Accade il 24 agosto a Tortolì, nello spazio dell’Anfiteatro Caritas affollato da un pubblico silenzioso e attento. L’incontro sugli “Abusi sessuali, psicologici e di potere” si inserisce nel cartellone degli appuntamenti organizzati dalla Pastorale del Turismo delle Diocesi di Lanusei e di Nuoro. “Fascino del dubbio, desiderio di certezze”, recita il titolo complessivo del programma. Nel caso specifico, però, l’attenzione si sposta sulla “paura di parlarne”, che per troppo tempo ha portato alla sottovalutazione o addirittura alla negazione di un dramma sul quale solo di recente, anche all’interno della comunità ecclesiale, si è deciso di fare chiarezza. Quello degli abusi resta, in ogni caso, un tema doloroso e difficile, sempre esposto al rischio di fraintendimenti e giudizi sommari. Lo conferma Chiara Griffini, che con don Fortunato Di Noto si alterna nel dibattito: «Un drastico cambio d’umore e la tendenza all’isolamento possono essere indizi di un abuso – spiega la psicologa –. Sono campanelli d’allarme e come tali vanno considerati, senza saltare a conclusioni affrettate».

Coordinatrice generale del Progetto Safe, concepito per diffondere la cultura della sicurezza negli ambienti educativi, Griffini fa parte del Consiglio di Presidenza del Servizio nazionale per la Tutela dei minori e degli adulti vulnerabili della Chiesa Italiana. La sua è una lunga esperienza, di studio e di pratica clinica: «Il trauma dell’abuso può essere superato – dice –, ma quello che troppo spesso rimane insoddisfatto è il desiderio di giustizia che la vittima porta dentro di sé, non solo dal punto di vista processuale. L’esigenza più profonda è semmai di una richiesta di perdono e quindi di un’ammissione di colpevolezza che venga dall’autore dell’abuso. Ma questo, purtroppo, ancora non accade».

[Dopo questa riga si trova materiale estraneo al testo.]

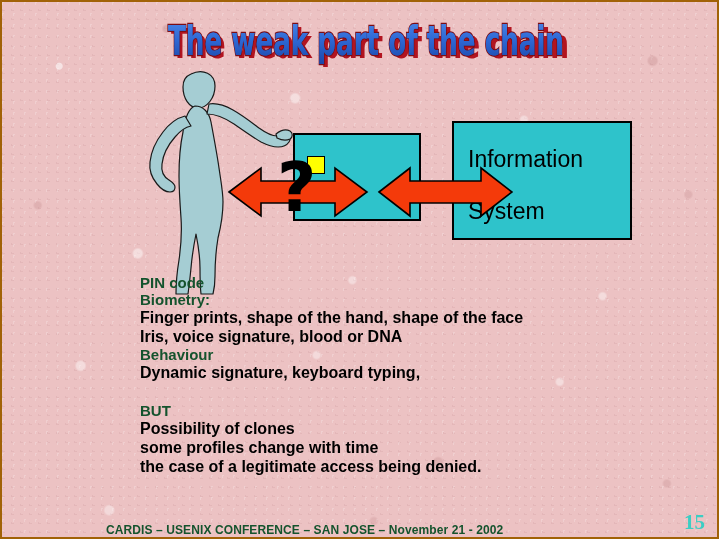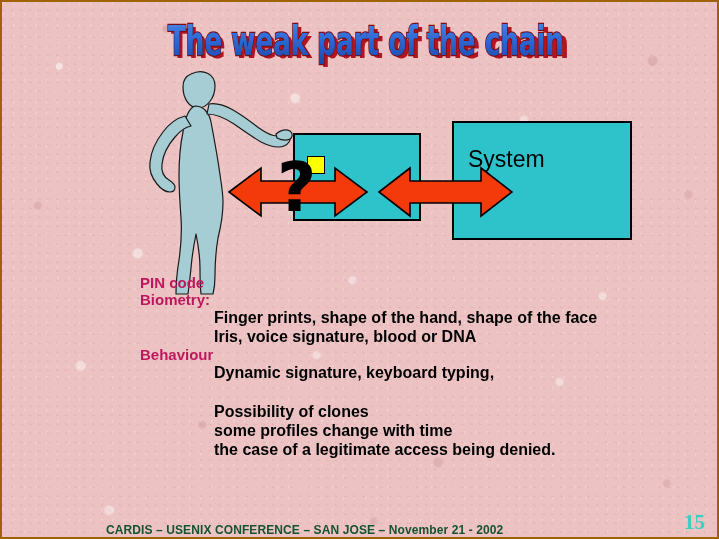--- a/index.html
+++ b/index.html
@@ -276,6 +276,7 @@
 
   <div id="is-box" class="teal-box"></div>
   <div id="is-label">
+    <span class="ln">Information</span>
     <span class="ln">System</span>
   </div>
 

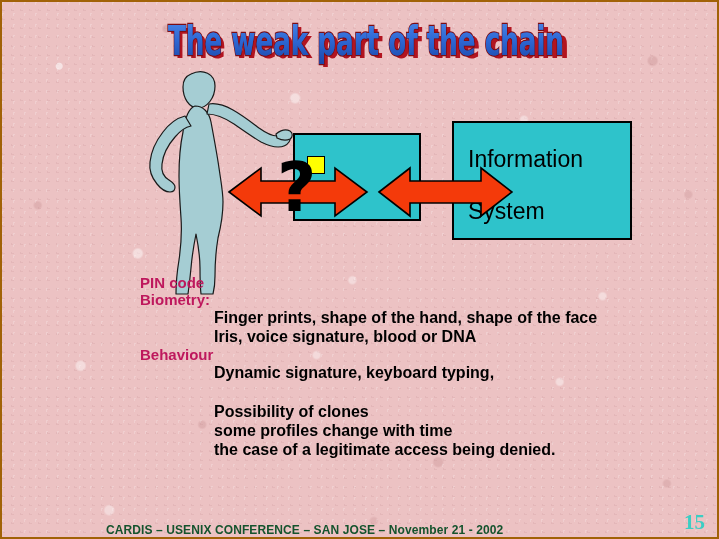--- a/index.html
+++ b/index.html
@@ -155,7 +155,7 @@
     width: 540px;
   }
   .head-line {
-    color: #be185d;
+    color: #14532d;
     font-weight: bold;
     font-size: 15px;
     line-height: 17px;

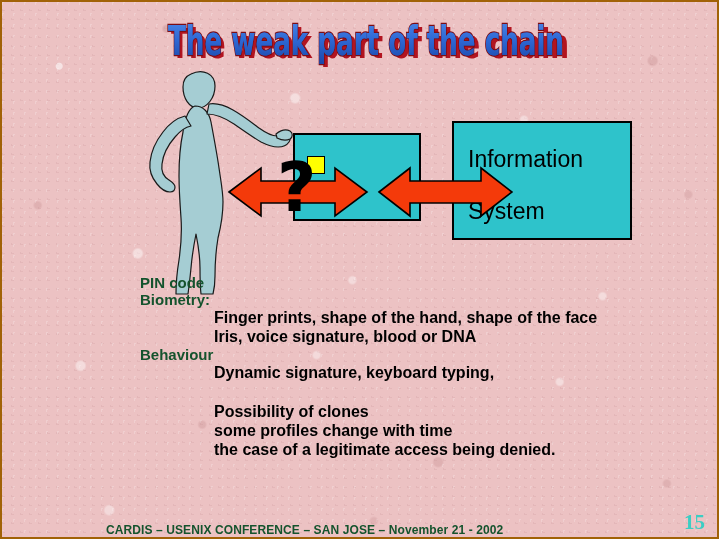--- a/index.html
+++ b/index.html
@@ -167,7 +167,6 @@
     font-weight: bold;
     font-size: 16px;
     line-height: 19px;
-    margin-left: 74px;
     font-family: "Liberation Sans", sans-serif;
     white-space: nowrap;
   }

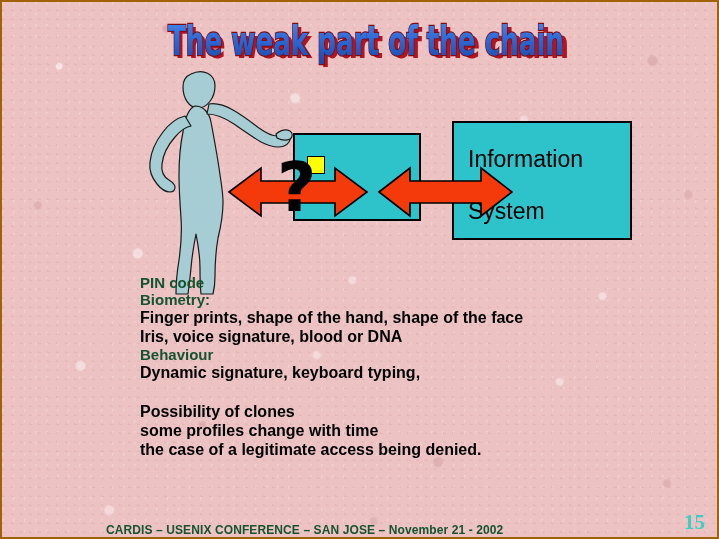--- a/index.html
+++ b/index.html
@@ -301,6 +301,7 @@
       <div class="head-line">Behaviour</div>
       <div class="sub-line">Dynamic signature, keyboard typing,</div>
       <div class="gap-lg"></div>
+      <div class="head-line">BUT</div>
       <div class="sub-line">Possibility of clones</div>
       <div class="sub-line">some profiles change with time</div>
       <div class="sub-line">the case of a legitimate access being denied.</div>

«Anche nella Chiesa si parla ormai di tolleranza zero – aggiunge don Di Noto, fondatore e presidente dell’associazione Meter, attiva fin dal 1989 nel contrasto della pedopornografia on-line. Il principio è

indiscutibile: chi commette un abuso non può godere in alcun modo di connivenze o complicità. Questo non esclude che, sotto il profilo umano e spirituale, si possa intraprendere un percorso di consapevolezza e di rinascita. Ma è un cammino accidentato, che richiede particolare prudenza».

In primo piano resta sempre la cura per le vittime. «Meter ne ha incontrate e ascoltate migliaia – ricorda don Di Noto –. In maggioranza, hanno subito l’abuso durante l’infanzia, prima ancora della pubertà. La speranza non viene mai meno, ma è innegabile l’orrore davanti a soprusi tanto feroci». Tra gli strumenti di prevenzione, viene frequentemente indicata la formazione, in particolare per quanto riguarda i sacerdoti. «In realtà – ribatte don Di Noto –, basterebbe domandarsi se certi comportamenti siano degni di un cristiano. E poi regolarsi di conseguenza».